Conversely, the service justice system does have wider sentencing options than the civilian courts.  Powers remain to imprison or impose a community order.  The sentencing options introduced by the Criminal Justice Act 2003 are applicable to the Service justice system.  The maximum terms apply equally as does the dangerousness provisions allowing a Court Martial to sentence an offender to imprisonment or detention for life for public protection and extended sentences.  In addition, there are other options.  Sentences of dismissal, with or without disgrace, from Her Majesty’s service, forfeiture of seniority or reduction in the ranks are available.

It is right to say that dismissal can have extensive consequences for a servicemen.  He does not just suffer the loss of employment.  He also suffers the loss of rights to pension immediately payable.  In the service context the offender retains the pension reflecting his years already served even when dismissed.  He losses the opportunity to qualify for an immediate pension or early departure payment.  It is only when a person is dismissed with disgrace for very serious offences, such as treason and other offences injurious to national security, that pension entitlements are forfeited entirely and even then a compassionate allowance may be payable.  In R v Cooney, Allam and Wood [1993] 2 All ER 173 the Court Martial Appeal Court reinforced the principal that a court must take into account the financial impact of dismissal.  Nevertheless, any professional person convicted before the civilian court of an offence would lose his employment and may lose his pension and this is obviously a preferred outcome to receiving a further penal consequence.

Forfeiture of seniority allows for continued service but could have substantial financial implications for an officer.  It involves the forfeiture of all seniority of a specific amount of seniority.  An offender’s pay therefore is reduced to the relevant point on the pay scale and eligibility for promotion is affected.  This may only be awarded to commissioned officers.

Disrating or reduction in the rank is available to Servicemen of the rank of warrant officer and below.  This leads to the reduction of pay appropriate to the new rank.  There are certain branches members of which cannot be disrated or reduced in the rank.  These mainly relate to technicians.

The Armed Forces Act 2006 introduced Service Community Orders.  The aim was to provide Service courts with the full range of sentences available to civilian courts.  Now military justice may make use of community orders and suspended sentences.  The Armed Forces Act 2006 S178 allows a service court to impose any community order that would be available to the civilian courts under the Criminal Justice Act 2003.

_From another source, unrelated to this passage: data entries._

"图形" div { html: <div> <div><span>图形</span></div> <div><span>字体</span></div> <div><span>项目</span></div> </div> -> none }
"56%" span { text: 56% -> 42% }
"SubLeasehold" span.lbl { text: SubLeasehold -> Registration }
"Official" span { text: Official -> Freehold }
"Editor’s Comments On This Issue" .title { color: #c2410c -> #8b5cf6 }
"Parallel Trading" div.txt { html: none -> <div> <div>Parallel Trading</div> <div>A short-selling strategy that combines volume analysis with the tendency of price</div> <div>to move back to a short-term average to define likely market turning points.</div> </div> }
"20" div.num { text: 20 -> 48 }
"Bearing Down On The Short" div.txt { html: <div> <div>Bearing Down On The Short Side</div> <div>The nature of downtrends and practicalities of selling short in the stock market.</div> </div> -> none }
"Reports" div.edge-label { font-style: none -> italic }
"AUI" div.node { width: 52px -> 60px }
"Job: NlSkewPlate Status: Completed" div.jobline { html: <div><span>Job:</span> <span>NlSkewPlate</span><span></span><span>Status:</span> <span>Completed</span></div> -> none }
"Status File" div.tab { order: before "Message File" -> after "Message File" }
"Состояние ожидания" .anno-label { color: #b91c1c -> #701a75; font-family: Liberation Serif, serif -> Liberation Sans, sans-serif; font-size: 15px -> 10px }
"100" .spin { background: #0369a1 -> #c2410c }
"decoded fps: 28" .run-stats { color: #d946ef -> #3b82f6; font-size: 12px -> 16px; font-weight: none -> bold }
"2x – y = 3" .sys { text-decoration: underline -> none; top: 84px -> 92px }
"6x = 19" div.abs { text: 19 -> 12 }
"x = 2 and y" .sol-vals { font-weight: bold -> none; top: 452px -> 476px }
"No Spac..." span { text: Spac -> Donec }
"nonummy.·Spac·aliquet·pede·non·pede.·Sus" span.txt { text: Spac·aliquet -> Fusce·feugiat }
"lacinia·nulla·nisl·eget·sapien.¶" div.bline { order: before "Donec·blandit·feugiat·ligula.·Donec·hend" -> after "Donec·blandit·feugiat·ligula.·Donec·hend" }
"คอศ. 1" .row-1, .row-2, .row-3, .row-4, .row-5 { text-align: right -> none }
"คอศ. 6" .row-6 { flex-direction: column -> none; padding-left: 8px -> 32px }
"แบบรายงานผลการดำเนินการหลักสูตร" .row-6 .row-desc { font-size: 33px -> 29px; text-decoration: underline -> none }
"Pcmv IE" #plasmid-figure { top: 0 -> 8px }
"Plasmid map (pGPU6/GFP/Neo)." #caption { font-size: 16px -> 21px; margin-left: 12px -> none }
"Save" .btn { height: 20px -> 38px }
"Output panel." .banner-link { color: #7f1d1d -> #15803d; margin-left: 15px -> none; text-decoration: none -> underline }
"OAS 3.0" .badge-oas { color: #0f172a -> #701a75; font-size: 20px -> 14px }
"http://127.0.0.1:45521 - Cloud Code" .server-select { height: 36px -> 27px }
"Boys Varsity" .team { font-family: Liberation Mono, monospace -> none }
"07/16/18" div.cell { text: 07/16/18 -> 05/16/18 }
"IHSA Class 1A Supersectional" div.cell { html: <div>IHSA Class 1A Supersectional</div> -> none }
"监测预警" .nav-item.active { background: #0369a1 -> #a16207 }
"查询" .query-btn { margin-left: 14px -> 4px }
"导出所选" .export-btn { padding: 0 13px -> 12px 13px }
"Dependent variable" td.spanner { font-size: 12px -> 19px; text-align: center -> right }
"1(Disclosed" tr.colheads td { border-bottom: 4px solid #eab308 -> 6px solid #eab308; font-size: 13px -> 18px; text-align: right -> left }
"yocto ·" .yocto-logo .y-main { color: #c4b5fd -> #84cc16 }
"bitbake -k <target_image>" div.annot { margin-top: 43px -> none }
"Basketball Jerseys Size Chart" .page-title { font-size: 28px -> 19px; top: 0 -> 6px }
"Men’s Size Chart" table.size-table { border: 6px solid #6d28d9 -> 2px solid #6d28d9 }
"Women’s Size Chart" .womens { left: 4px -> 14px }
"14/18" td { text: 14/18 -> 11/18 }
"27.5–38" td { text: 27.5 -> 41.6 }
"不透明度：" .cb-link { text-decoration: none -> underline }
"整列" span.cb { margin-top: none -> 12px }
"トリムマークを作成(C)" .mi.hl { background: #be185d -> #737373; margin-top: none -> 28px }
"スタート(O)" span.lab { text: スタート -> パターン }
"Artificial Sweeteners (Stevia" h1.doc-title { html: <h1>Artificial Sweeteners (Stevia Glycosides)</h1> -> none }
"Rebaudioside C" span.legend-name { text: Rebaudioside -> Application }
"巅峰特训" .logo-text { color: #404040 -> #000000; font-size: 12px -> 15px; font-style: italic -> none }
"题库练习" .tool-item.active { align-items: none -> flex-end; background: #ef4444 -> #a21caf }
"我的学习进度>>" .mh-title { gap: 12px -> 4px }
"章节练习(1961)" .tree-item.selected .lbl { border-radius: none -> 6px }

The Service Supervision and Punishment Order was also introduced by the Armed Forces Act 2006.  This is based on an old Naval punishment known as ‘Second Class for Conduct’.  It can only be awarded to an able rate, marine, private or airmen.  Where awarded it allows a Servicemen to continue to remain available to his unit whilst being subject to restrictions for his offending conduct.

There are also a number of minor punishments available such as stoppage of leave up to a maximum of fourteen days, restrictions of privileges of up to fourteen days or an admonition.  These penalties are usually imposed by the commanding officer during summary hearings and are only available for Servicemen at lowly ranks.